State only how many lines in the listing contain the string "virtual".

**Records shown**
==========
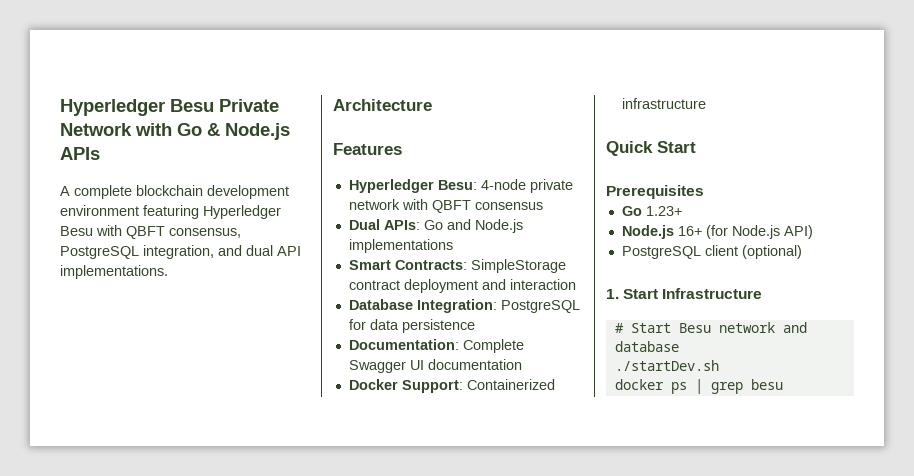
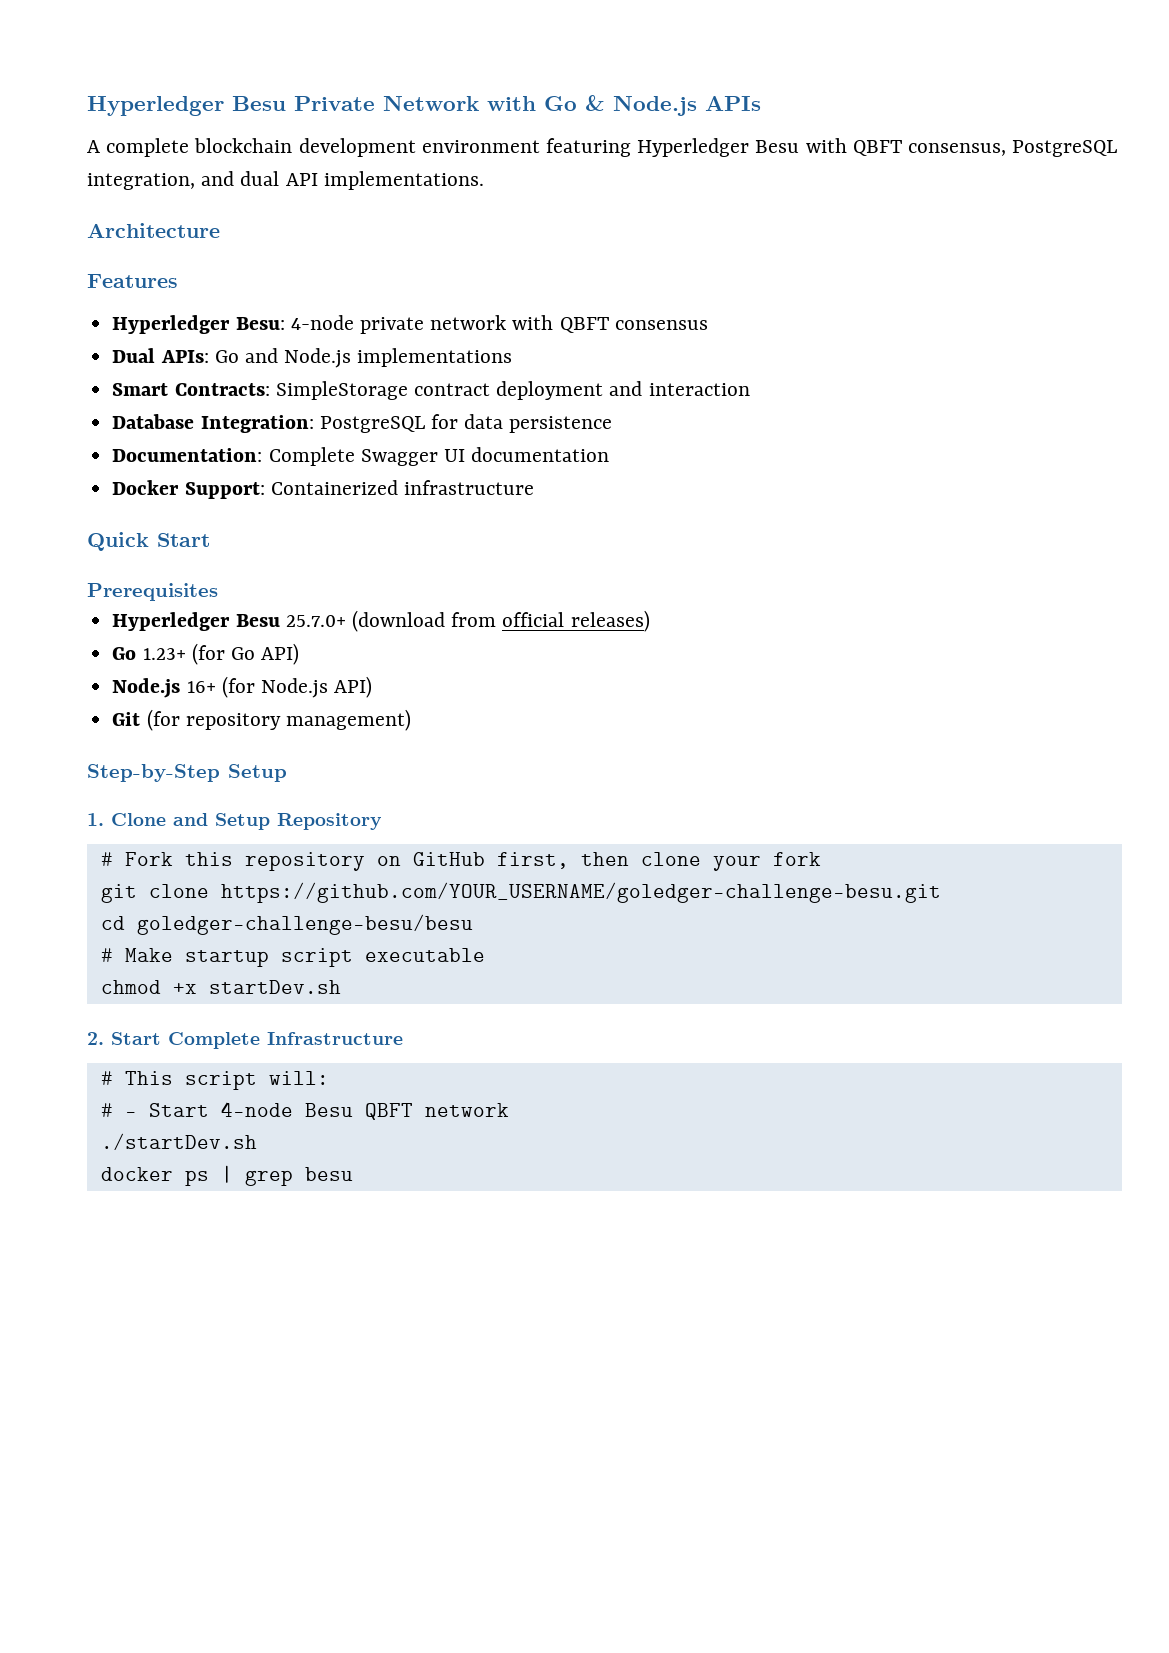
+ Hyperledger Besu 25.7.0+ (download from official releases)
- Go 1.23+
+ Go 1.23+ (for Go API)
- PostgreSQL client (optional)
- 1. Start Infrastructure
- # Start Besu network and database
+ Git (for repository management)
+ Step-by-Step Setup
+ 1. Clone and Setup Repository
+ # Fork this repository on GitHub first, then clone your fork
+ git clone https://github.com/YOUR_USERNAME/goledger-challenge-besu.git
+ cd goledger-challenge-besu/besu
+ # Make startup script executable
+ chmod +x startDev.sh
+ 2. Start Complete Infrastructure
+ # This script will:
+ # - Start 4-node Besu QBFT network

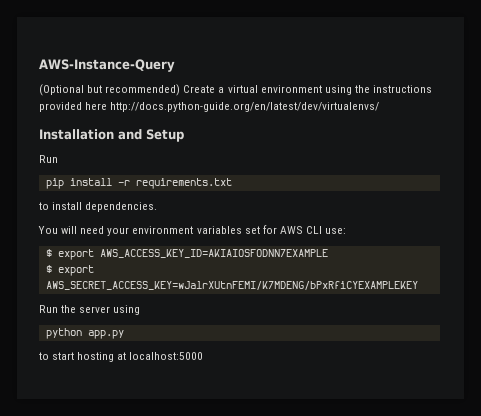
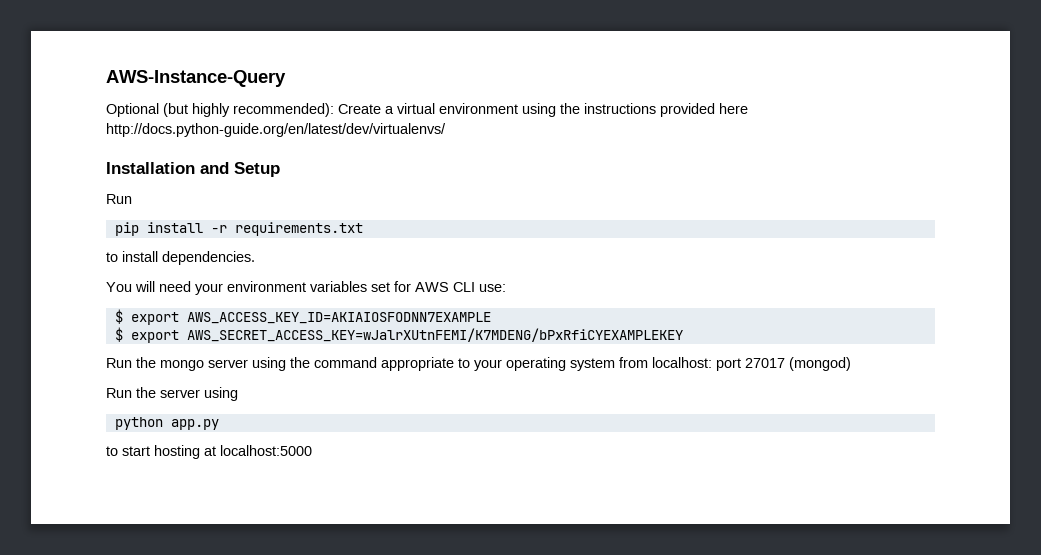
- (Optional but recommended) Create a virtual environment using the instructions provided here http://docs.python-guide.org/en/latest/dev/virtualenvs/
+ Optional (but highly recommended): Create a virtual environment using the instructions provided here http://docs.python-guide.org/en/latest/dev/virtualenvs/
+ Run the mongo server using the command appropriate to your operating system from localhost: port 27017 (mongod)

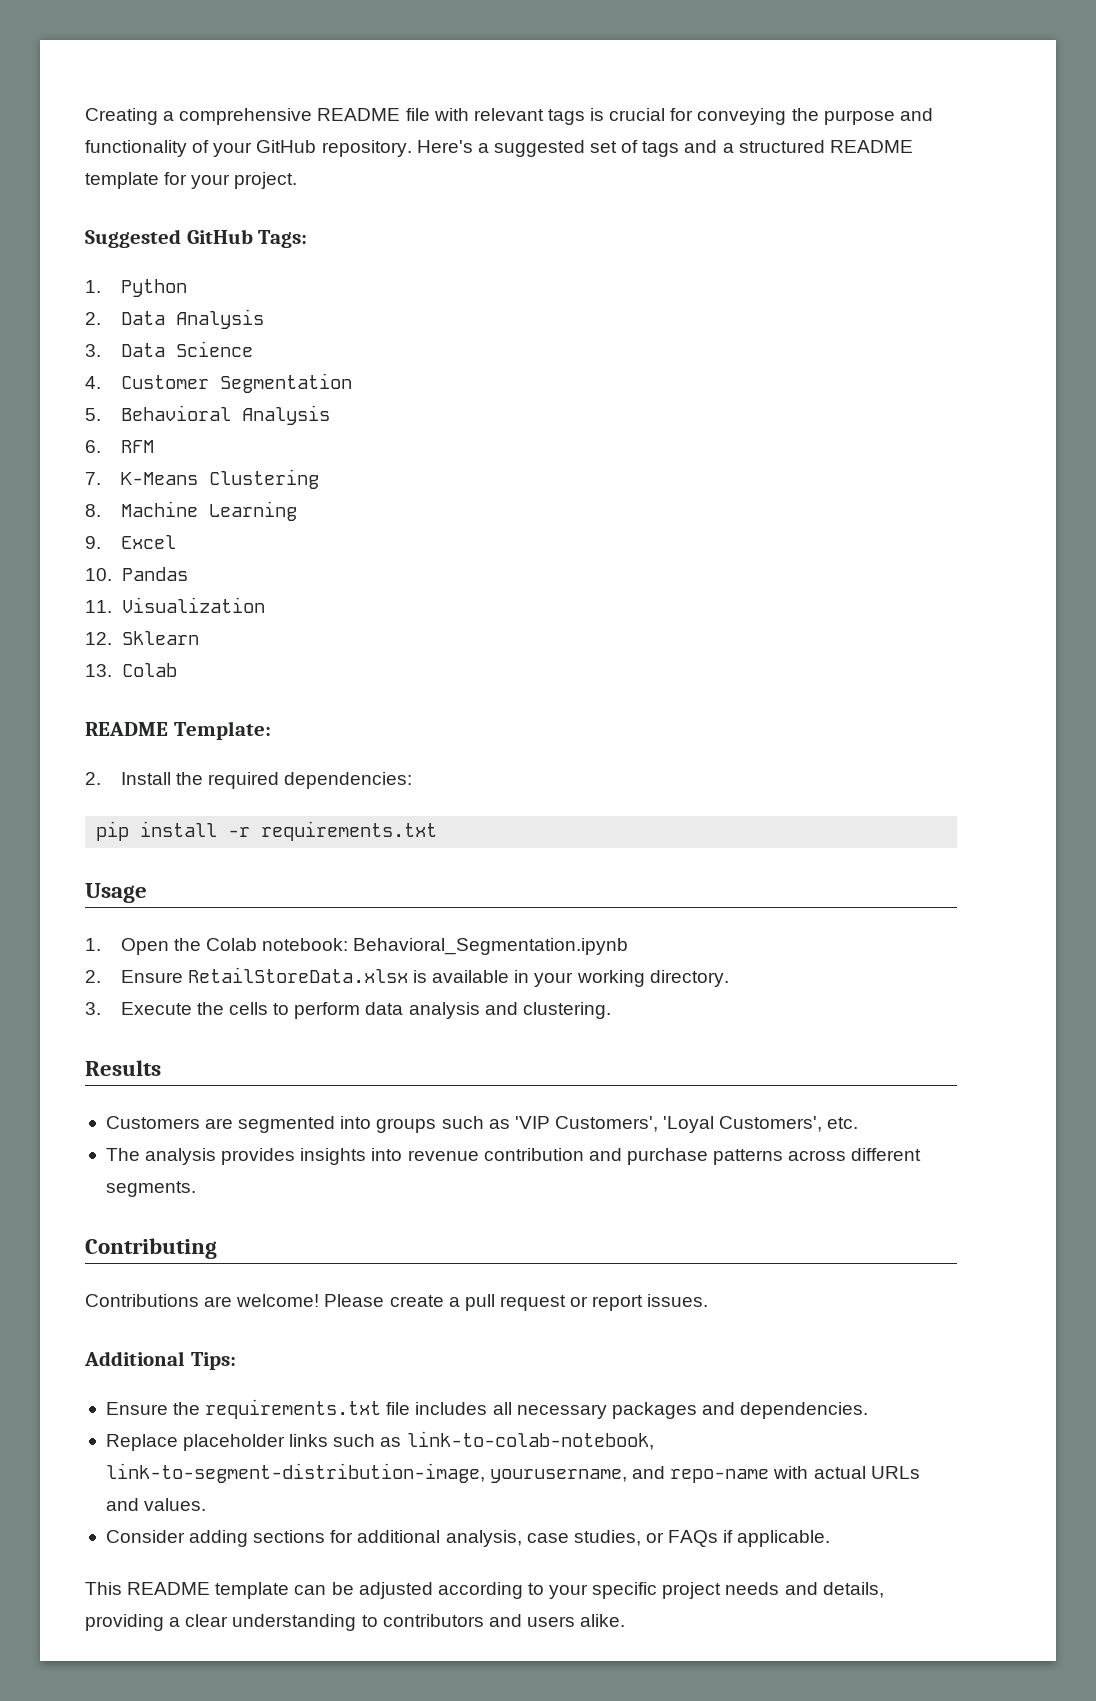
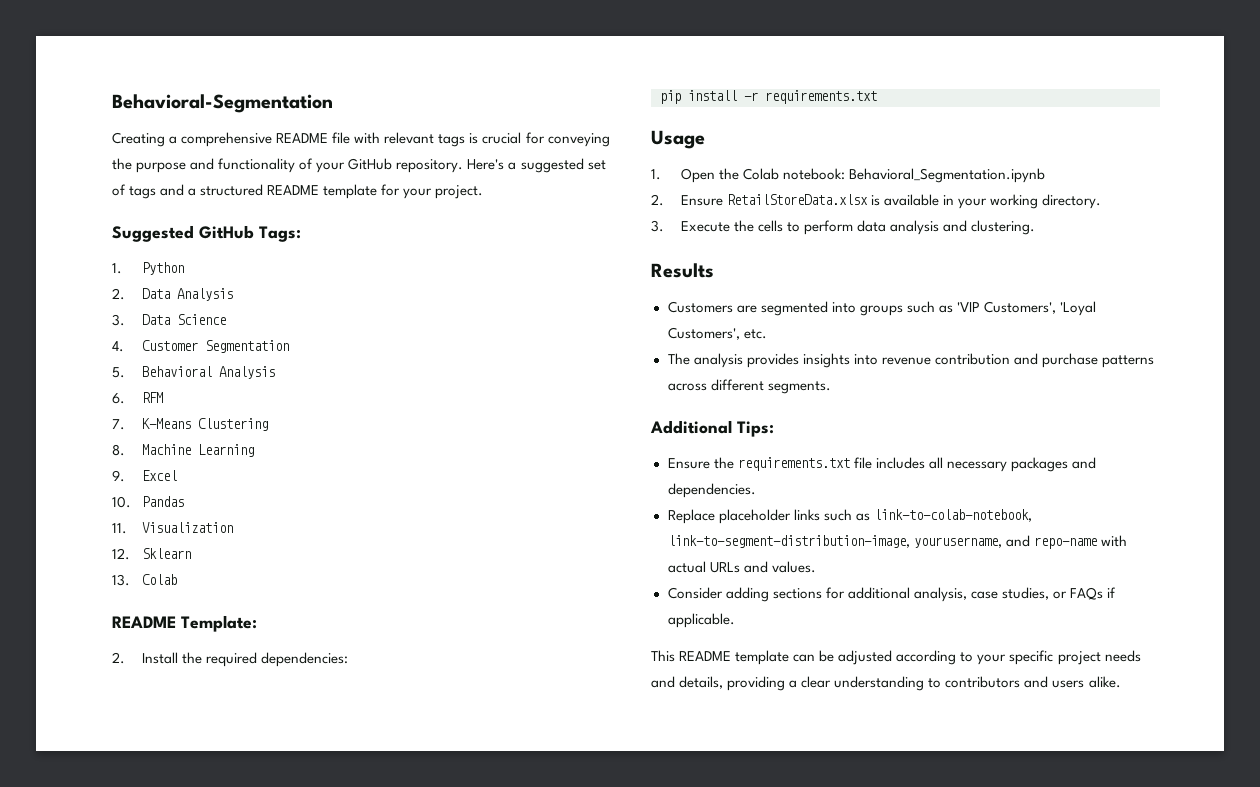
+ Behavioral-Segmentation
- Contributing
- Contributions are welcome! Please create a pull request or report issues.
==========
**Answer to the problem**
2